Stronger than ever after 20 years
Pelosi marks milestone, having risen from quiet obscurity to become House's leading voice
Edward Epstein, Chronicle Washington Bureau
Sunday, June 10, 2007
(06-10) 04:00 PDT Washington -- It was something of a shock 20 years ago to the newly elected congresswoman from San Francisco who had campaigned as "a voice that will be heard'' when she arrived in the Capitol for her swearing-in and was promptly told to sit down and shut up.
It might have been the last time anyone ever said that to Rep. Nancy Pelosi, the proudly liberal Democrat, prodigious fundraiser and organizer for her party, and legislative workhorse who last January made history by becoming the first woman, Californian and San Franciscan elected to the House's highest post as speaker.
"When I came here to be sworn in, I asked how much time will I get to speak and they said none,'' Pelosi recalled in an interview with The Chronicle in her Capitol offices, which feature one of the best views in Washington, straight down the National Mall toward the Washington Monument and the Lincoln Memorial.
The upstart freshman told her party's leaders, including then-Speaker Jim Wright, D-Texas, that silence wouldn't do. They relented, a tad, probably because as the daughter of a former Democratic House member from Baltimore and as former chairwoman of the California Democratic Party, Pelosi was hardly a political naif.
"Keep it short.
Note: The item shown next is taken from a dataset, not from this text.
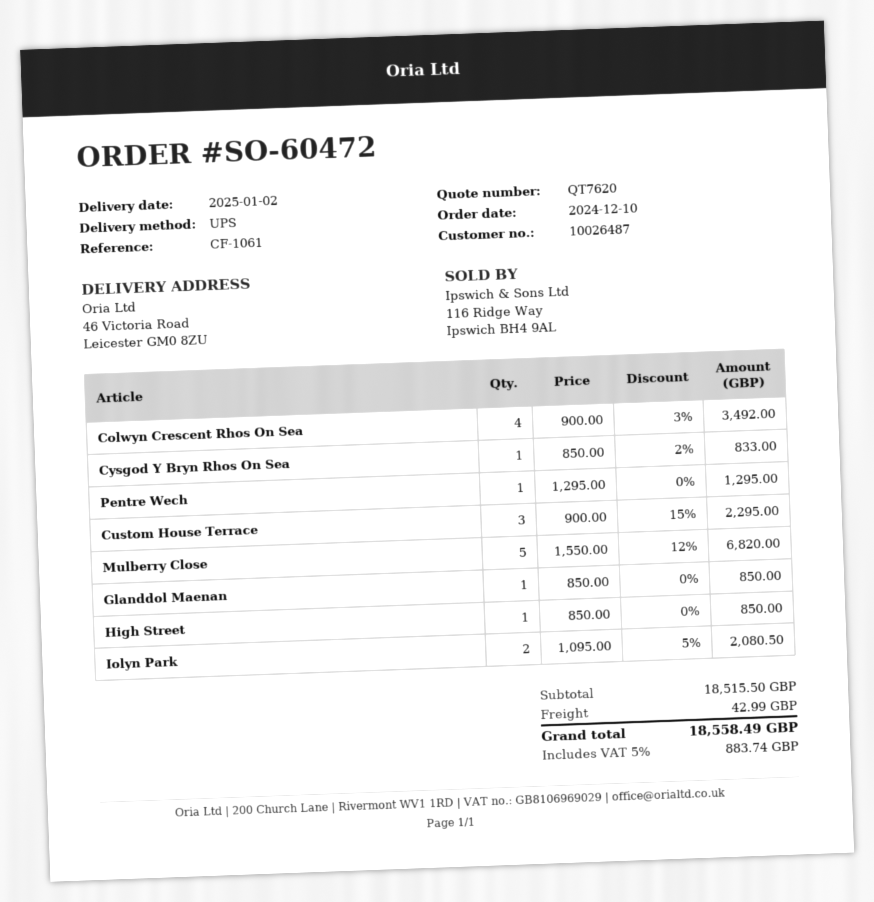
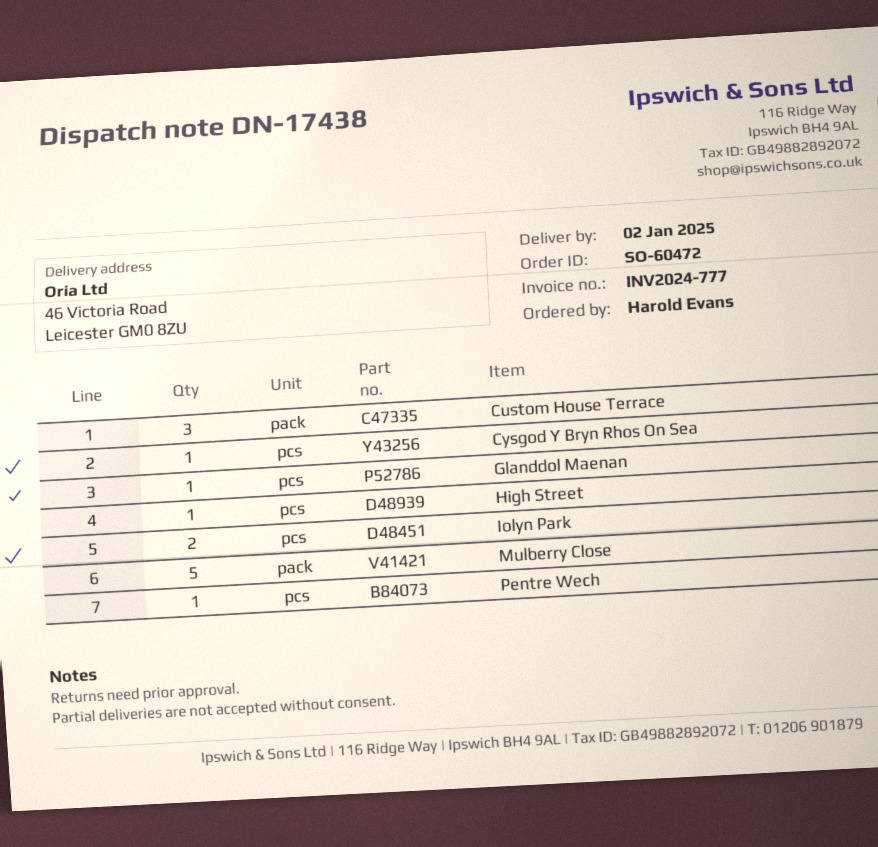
Colwyn Crescent Rhos On Sea: 4 -> none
Keep it short,'' she recalled being told on June 9, 1987, as she was about to be sworn into office.
Pelosi spoke, thanking the late Phil and Sala Burton, the husband and wife who were her mentors and predecessors representing what was then California's Fifth Congressional District. And she quickly laid out a San Francisco political credo as relevant today as it was in 1987 in the waning days of the Reagan administration and the early years of the AIDS epidemic.
"We are very proud of the Fifth Congressional District and its leadership for peace, for environmental protection, for equal rights, for rights of individual freedom and now we must take the leadership of course in the crisis of AIDS,'' she told the House in her 10-sentence statement.